DJ Vadim - Dubcatcher 2 – Wicked My Yout

Soulbeats

De Russische producer laat opnieuw van zich horen! DJ? Russisch? DJ Vadim verkaste vanuit Leningrad al snel naar Londen en vertoeft nu deels in New York en deels in Berlijn. Bovendien draait hij niet meer vaak, maar duikt hij voornamelijk de studio in. Hoe dan ook, nadat de bezige bij twee jaar geleden zijn hiphop- en triphopwereld verruimde met rood-geel-groene vibes op het veelgeprezen ‘Dubcatcher’, gaat hij, na een muzikale tussensprong met de Hongaarse funksouldiva Sena, voor een zomers reggaevervolg.

Dubcatcher 2 – Wicked My Yout



Op ‘Dubcatcher 2’ meet DJ Vadim zich niet meer het rastapseudoniem Daddy Vad aan, maar dit vervolgalbum ademt nog wel steeds stevige, Jamaicaanse wolken uit. Zo is het artwork opnieuw een leuke spacecartoon in de stijl van Greensleeves-huisartiest Tony McDermott (waardoor misschien foutief een link gelegd wordt met de diepe dubplates van Scientist) en bevat de plaat een resem reggaehelden als Max Chase The Devil Romeo, Earl 16, Tippa Irie of General Levy. Daarnaast verwijst de subtitel van dit album niet enkel naar de Joey Bada$$-single My Yout, maar is het ook een typisch Caraibische taalverbastering van de woorden “my wicked youth”.

Dat maar om te stellen dat over dit werk al een boel kan verteld worden zonder zelfs de muziek aan te raken. Want daarmee beginnen, is een klus op zichzelf. Zestien keer op rij werkt DJ Vadim een bonte mengeling uit van rootsreggae, dancehall en hiphop waarbij steevast vertrokken wordt vanuit een strak en eenvoudig reggaepatroon, maar waarin razendsnelle raps en hakkende raggarhymes schering en inslag zijn.

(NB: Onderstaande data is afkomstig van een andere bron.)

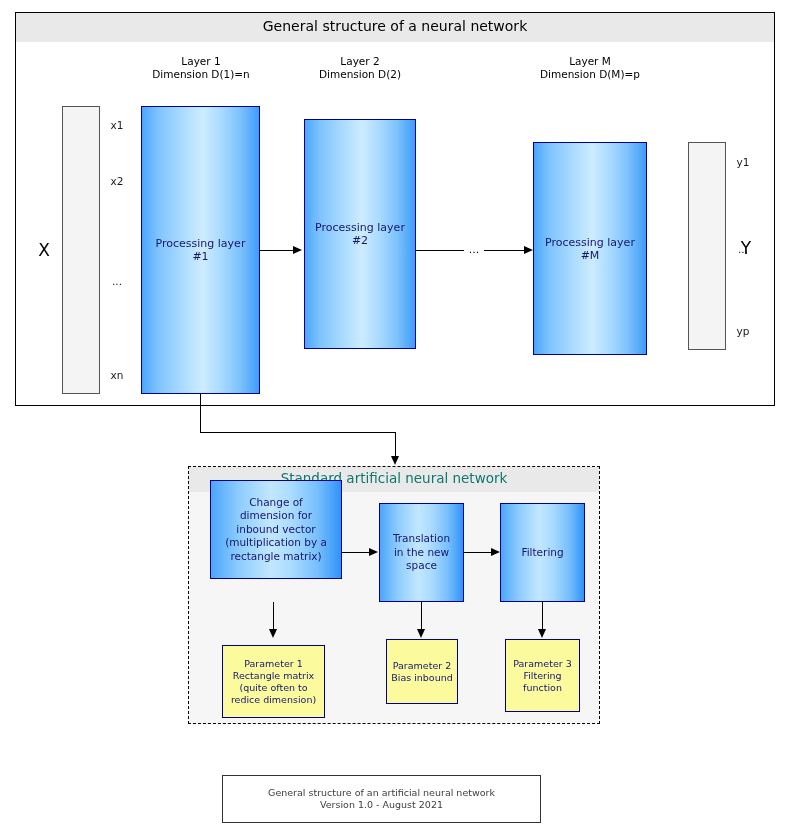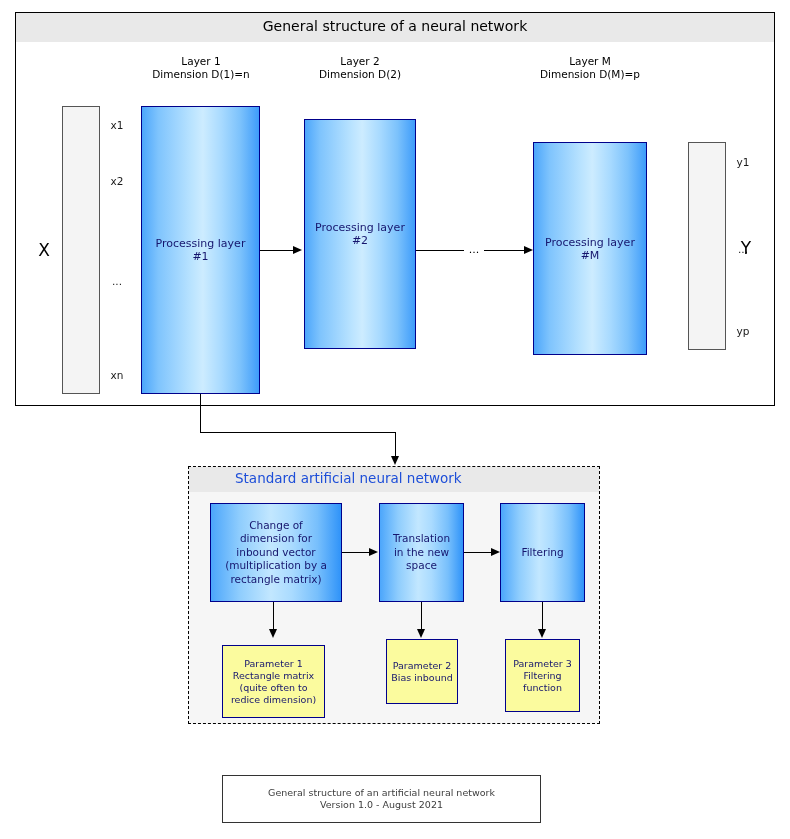"Standard artificial neural network" #sub-panel-title { color: #1d4ed8 -> #0f766e; margin-left: 46px -> none; text-align: none -> center }
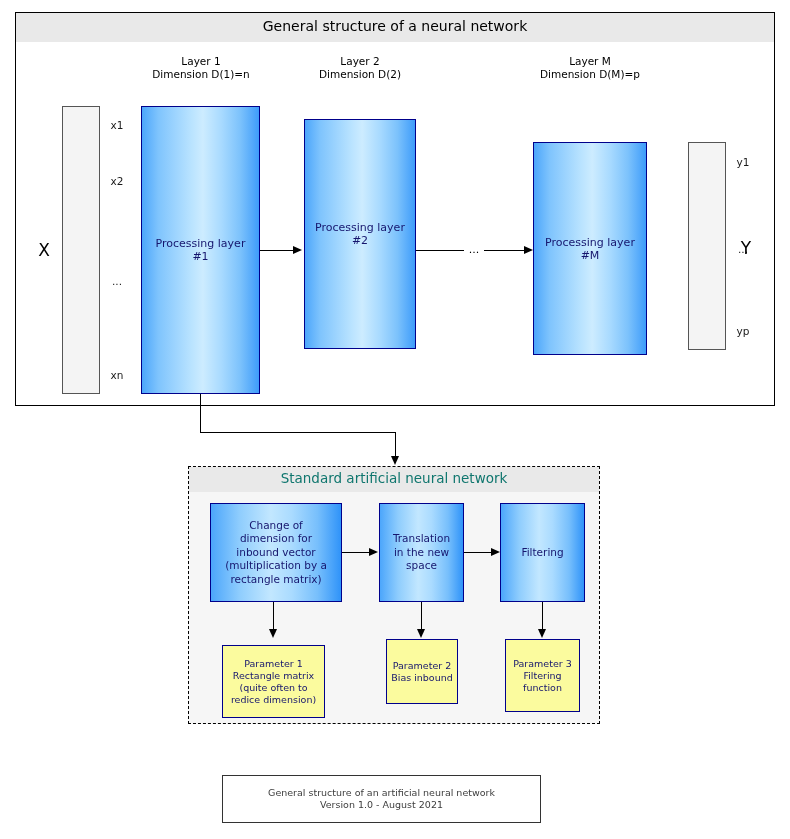"Change of" div.abs { top: 503px -> 480px }
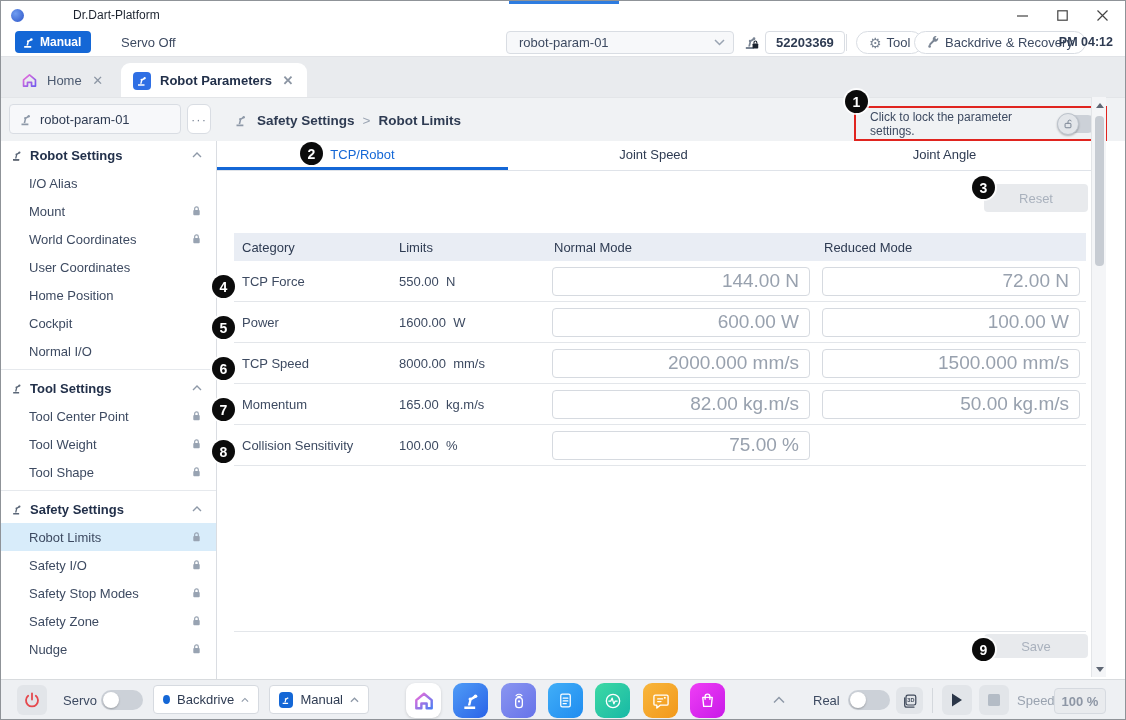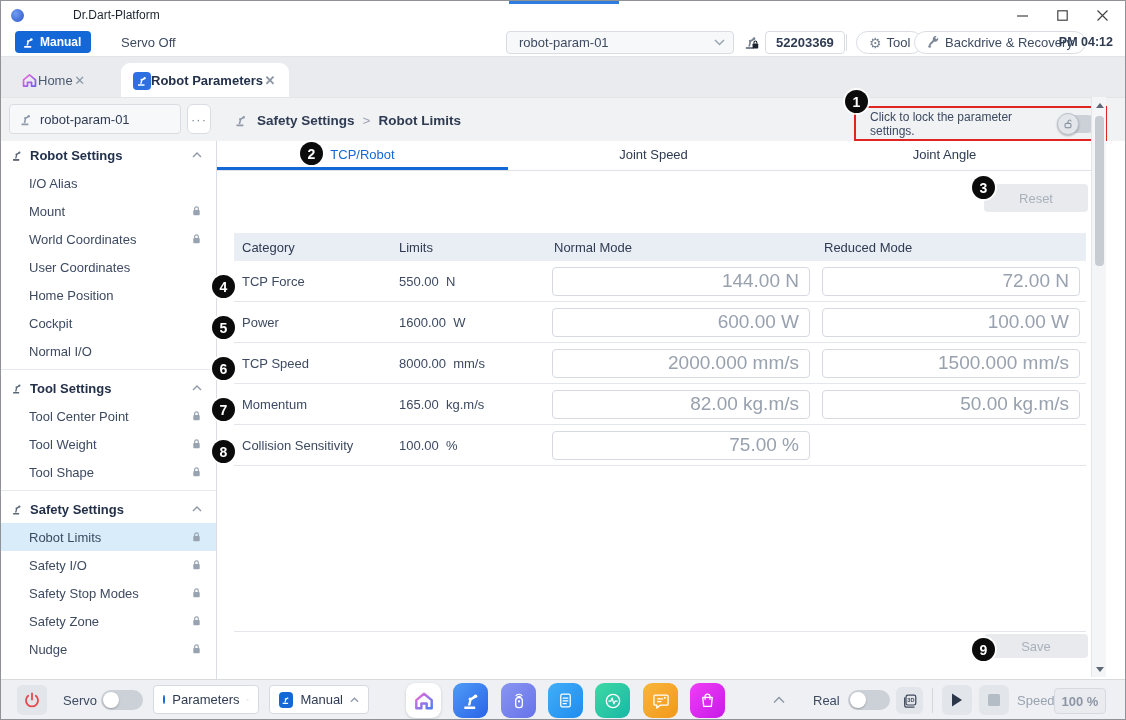"Home" .doc-tab { gap: 0 -> 9px }
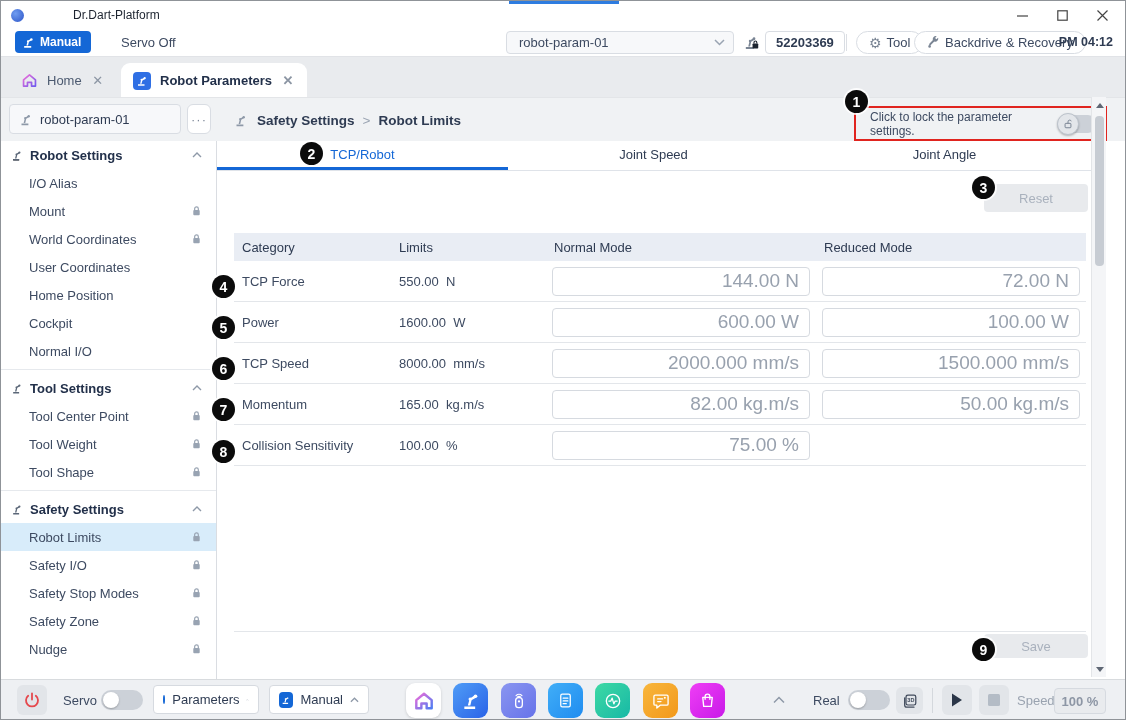"Parameters" span { text: Parameters -> Backdrive }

Verwacht zeker zomerse refreinen met soulvolle, vaak suikerzoete vrouwenstemmen - zoals een erg opgewekt Call On Me met Eva Lazarus en Serocee bewijst - en een solide rootsbasis met traditionele slaggitaartjes, korte en vurige blazers en een ritmisch orgel- of percussiemotiefje. Maar daar houdt het helemaal niet op. Niet enkel schakelt DJ Vadim elke song minstens twee en bij afsluiter They Don’t Love zelfs zeven gastzangers in, maar wipt hij binnen een enkel nummer als Murder Murder nog eens van frisse, melodieuze dancehall over naar akoestische ska met psychedelische samples. En jawel, halfweg wipt Earl 16 zelfs nog even over naar de Smith & Mighty klassieker No Justice.

Dit album is ondanks zijn prettige songs dus een wat hyperkinetische mengelmoes van moderne reggae bomvol vocale hiphopinjecties. Het geheel is erg vlot en vrolijk, maar het gevaar voor een overdaad aan “conscious” raps is wat groot, waardoor de pauze die halfweg wordt ingebouwd, echt welkom is. Want niet enkel Tippa Irie en Jman gaan voor een onophoudelijke, vliegensvlug hakkende spraakwaterval aan woorden waarop Busta Rhymes jaloers zou zijn, maar ook mc’s als Big Red of Mc Dynamite laten zich van hun meest explosieve vocale kant kennen.

De hobbelende soulmelodieën, frivole reggaetunes of talrijke sing along-momenten (check het dartel hobbelende Hey Hey Hey met zijn Chili Peppers Give It Away-stukje) zijn dus een noodzakelijke verademing. Hetzelfde geldt voor een vreemde eend als Music Soljah, dat in zijn levensduur van meer dan vijf minuten eindelijk eens wat echo’s en zuurstof meekrijgt en ritmisch meer aanleunt bij triphop dan bij hedendaagse, Jamaicaanse riddims. Gelieve dus zeker niet afgeleid te worden door de titel van dit album. ‘Dubcatcher’ bevat even weinig dub als DJ Vadim nog Russisch is, maar voldoende reggae is wel gegarandeerd.